L'attente est exaspérante. Des épreuves et des épreuves, du bourrage de crâne et des lignes de gribouillées. Du papier gaspillé, de l'encre qui coule à flot...J'ai le soucis de ne plus pouvoir écrire. Je me suis surprise ayant du mal à tenir un
Bic. Ce coquin se fixant trop fermement dans ma menotte, la perfore et laisse un petit rond rouge sur la peau.
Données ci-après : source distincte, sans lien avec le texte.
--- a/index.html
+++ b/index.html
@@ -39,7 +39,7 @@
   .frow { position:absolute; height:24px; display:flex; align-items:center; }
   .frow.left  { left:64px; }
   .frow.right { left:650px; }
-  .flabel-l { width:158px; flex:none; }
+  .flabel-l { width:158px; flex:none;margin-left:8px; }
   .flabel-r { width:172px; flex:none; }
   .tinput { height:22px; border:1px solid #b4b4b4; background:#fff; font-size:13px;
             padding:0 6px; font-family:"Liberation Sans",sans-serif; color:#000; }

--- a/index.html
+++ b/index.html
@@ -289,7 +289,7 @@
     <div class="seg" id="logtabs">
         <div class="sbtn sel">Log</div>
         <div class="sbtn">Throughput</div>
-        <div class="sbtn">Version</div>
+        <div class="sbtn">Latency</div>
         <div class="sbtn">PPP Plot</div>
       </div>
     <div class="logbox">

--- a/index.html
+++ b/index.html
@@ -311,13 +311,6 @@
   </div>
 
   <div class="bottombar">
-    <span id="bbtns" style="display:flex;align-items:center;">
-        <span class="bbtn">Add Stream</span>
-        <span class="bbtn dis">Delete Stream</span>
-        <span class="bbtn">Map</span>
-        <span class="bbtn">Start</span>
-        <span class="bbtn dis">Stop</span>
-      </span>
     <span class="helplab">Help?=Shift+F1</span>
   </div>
J'ai la hantise d'être bloquée en plein examen.
Motif: "Elle ne sait plus tenir son stylo correctement". Solution: "Séjour en grande section de maternelle formellement conseillé".
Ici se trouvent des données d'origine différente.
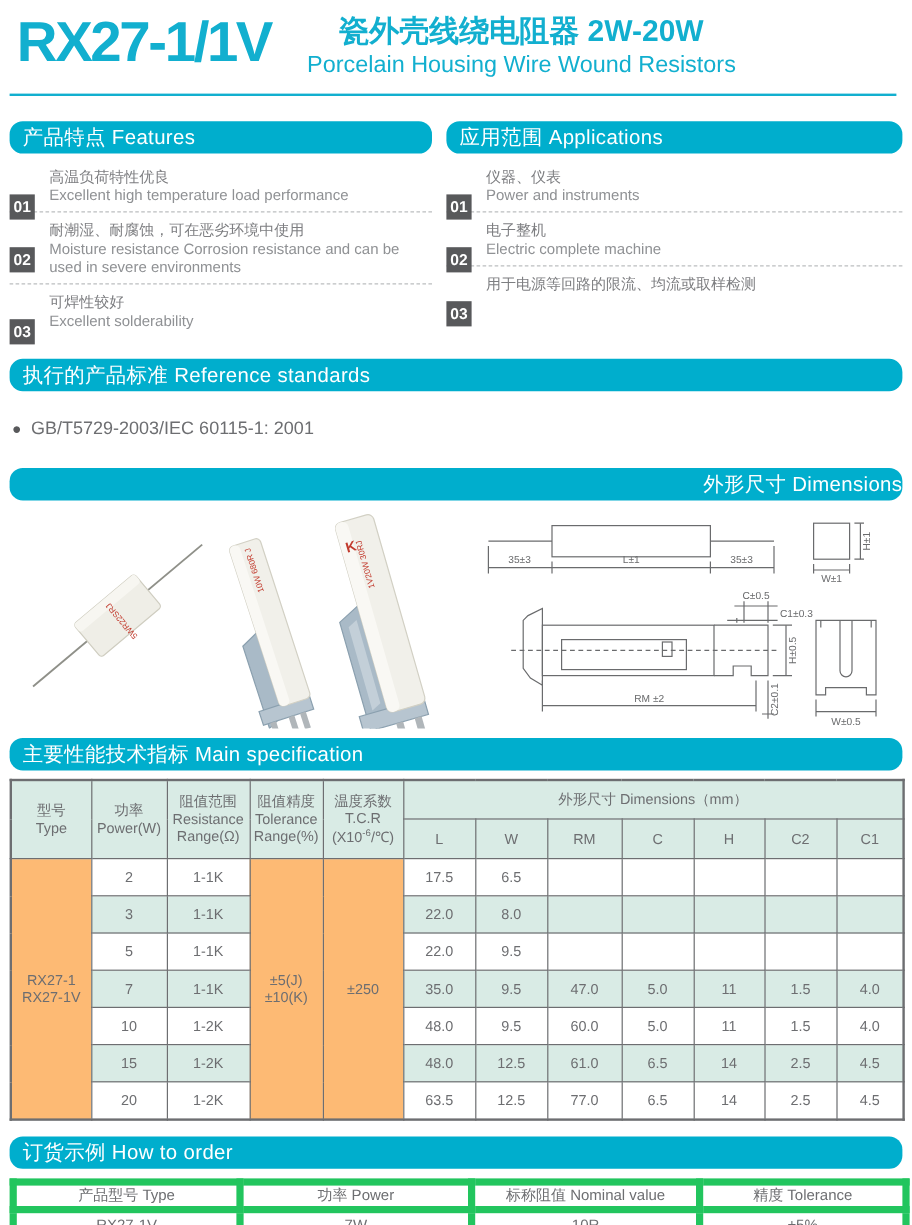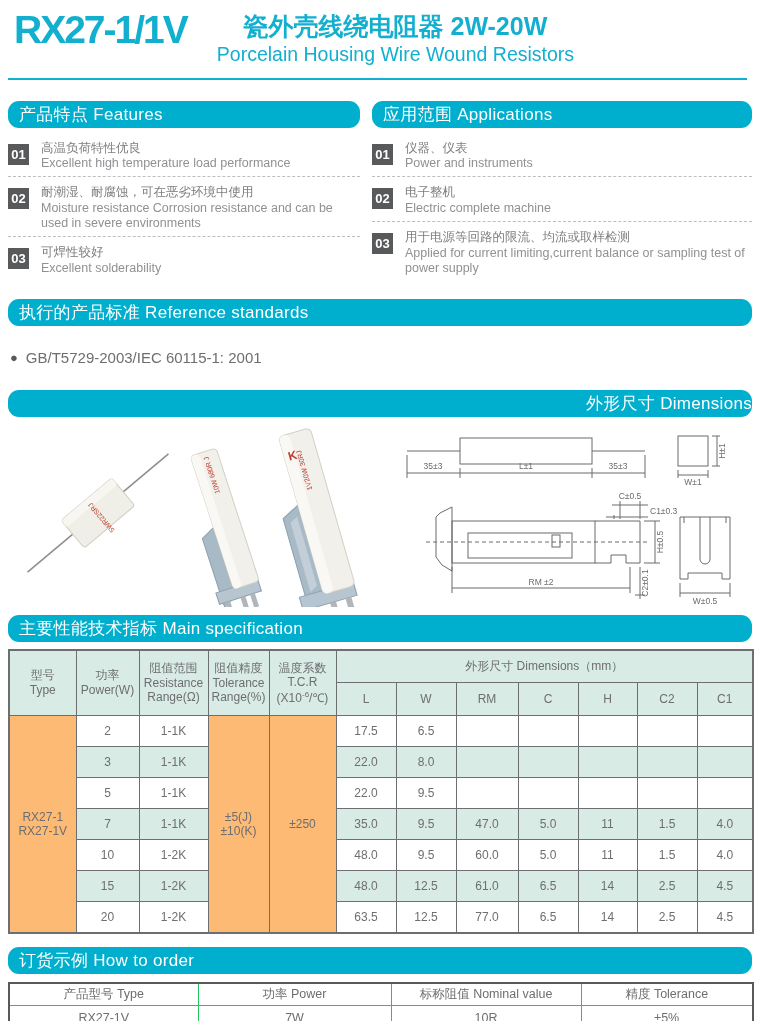--- a/index.html
+++ b/index.html
@@ -10,7 +10,7 @@
   }
   
   .hdr { display:flex; align-items:flex-start; padding:10px 8px 0 14px; }
-  .model { font-size:39px; font-weight:bold; color:#12afcf; line-height:1.05; letter-spacing:-2px; }
+  .model { font-size:47px; font-weight:bold; color:#12afcf; line-height:1.05; letter-spacing:-2px; }
   .subtitle { margin-left:30px; padding-top:2px;text-align:center; }
   .subtitle .zh { font-size:25px; font-weight:bold; color:#12afcf; line-height:1.15; }
   .subtitle .en { font-size:19.5px; color:#12afcf; margin-top:2px; }

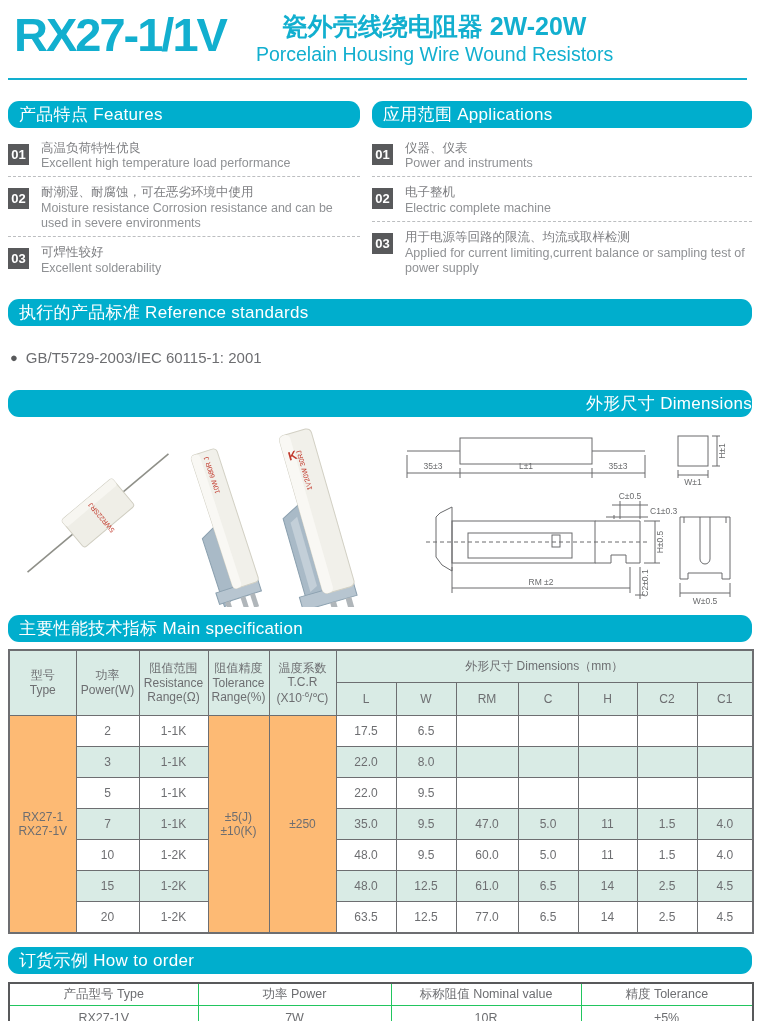--- a/index.html
+++ b/index.html
@@ -29,7 +29,7 @@
   .items { margin-top:13px; }
   .item { position:relative; padding-left:33px; }
   .badge {
-    position:absolute; left:0; top:3px; width:21px; height:21px;
+    position:absolute; left:0; top:21px; width:21px; height:21px;
     background:#58595b; color:#fff; font-size:13px; font-weight:bold;
     text-align:center; line-height:21px;
   }

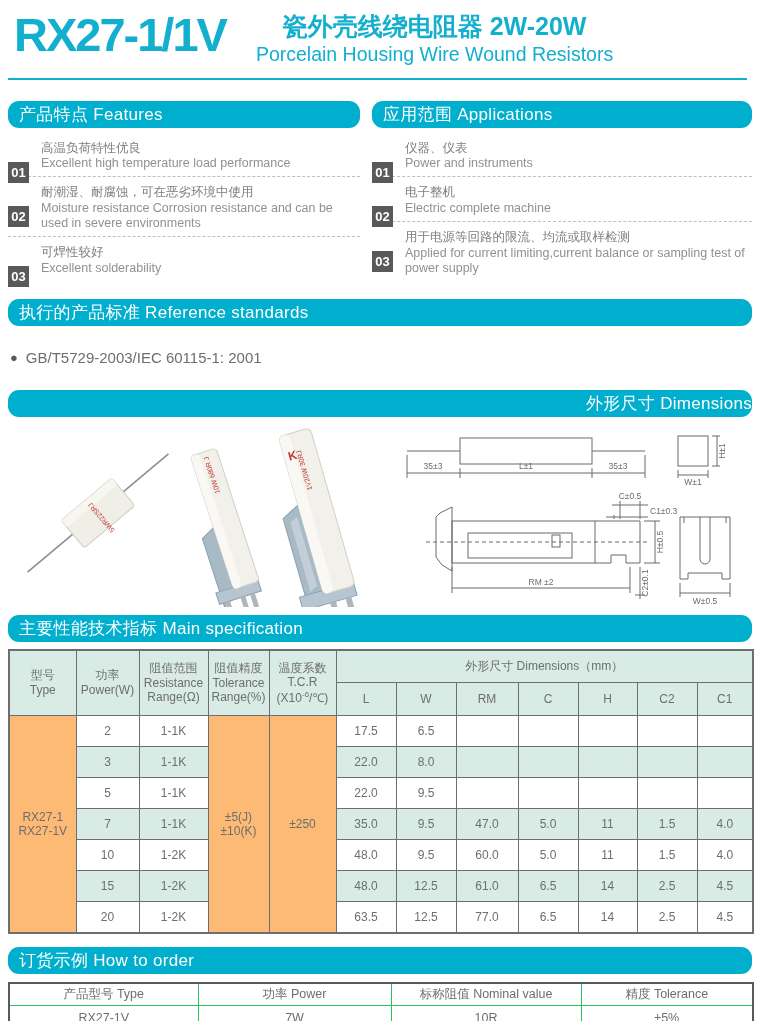--- a/index.html
+++ b/index.html
@@ -130,7 +130,6 @@
         <div class="item">
           <span class="badge">03</span>
           <div class="zh">用于电源等回路的限流、均流或取样检测</div>
-          <div class="en">Applied for current limiting,current balance or sampling test of power supply</div>
         </div>
       </div>
     </div>

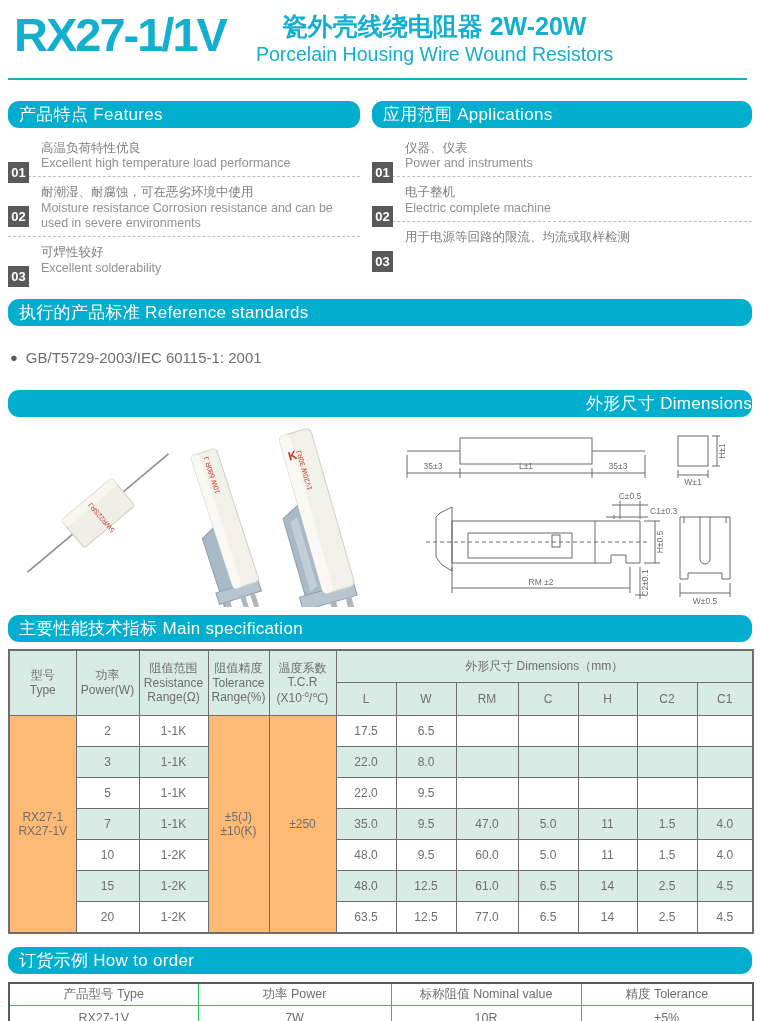--- a/index.html
+++ b/index.html
@@ -66,7 +66,7 @@
     margin:8px 8px 0 8px; width:744px; border-collapse:collapse;
     font-size:12.5px; color:#6d6e71; table-layout:fixed;
   }
-  table.order, table.order th, table.order td { border:1px solid #22c55e; }
+  table.order, table.order th, table.order td { border:6px solid #22c55e; }
   table.order { border:2px solid #58595b; }
   table.order th { font-weight:normal; height:23px; background:#ffffff; }
   table.order td { height:26px; text-align:center; background:#ffffff; }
C'est marrant, on avale des livres et des livres; notre regard se porte avec une extrême attention sur
"la place des IDE dans le contexte politico-économique actuel" avant de s'aventurer sur le
rôle philosophique de telle ou telle oeuvre.
Machin chose fait intrusion dans notre esprit puis on accueille
Truc Chouette. Pour finalement oublier. Tous les oublier.
Ce matin, Histoire Géographie. Géo en majeur.Bordel de merde de pute à pingoin, merci. Merci qui? chais pas. Mais merci quand même. Seul hic: incapable, dans les premières minutes, de me rappeler l'orthographe exacte de
"BACCALAUREAT". Petite pointe d'adrénaline pas très agréable qui tortille le ventre en faisant cet habile petit noeud à l'estomac.
Je suis fatiguée. Réellement crevée. Le truc bien lassant qui te ronge et te poursuit toute la journée. Surtout quand arrive la nuit et que tu veux dormir. En vain. Envie soudaine de berlingots à l'orange comme ceux qu'on achetait à Auchan quand on était gosses.
Là, j'ai comme une envie de me réveiller le quatre septembre, de rentrer en hypokhâgne, et de souffler un bon coup.
Pour le moment, il ne reste plus que ça:
compter les carreaux du mur de la salle de bain.
se ronger les ongles.
écouter du Puccini.
bouffer des yeux Jacques Brel.
se boucher les oreilles en écoutant les bruits de son corps.
noter les citations d'Yves Bonnefoy.
se plonger dans des cordes à vide..juste comme ça.
rêver de voyages et de pleins de trucs impossibles.
s'écrire des sottises sur le ventre.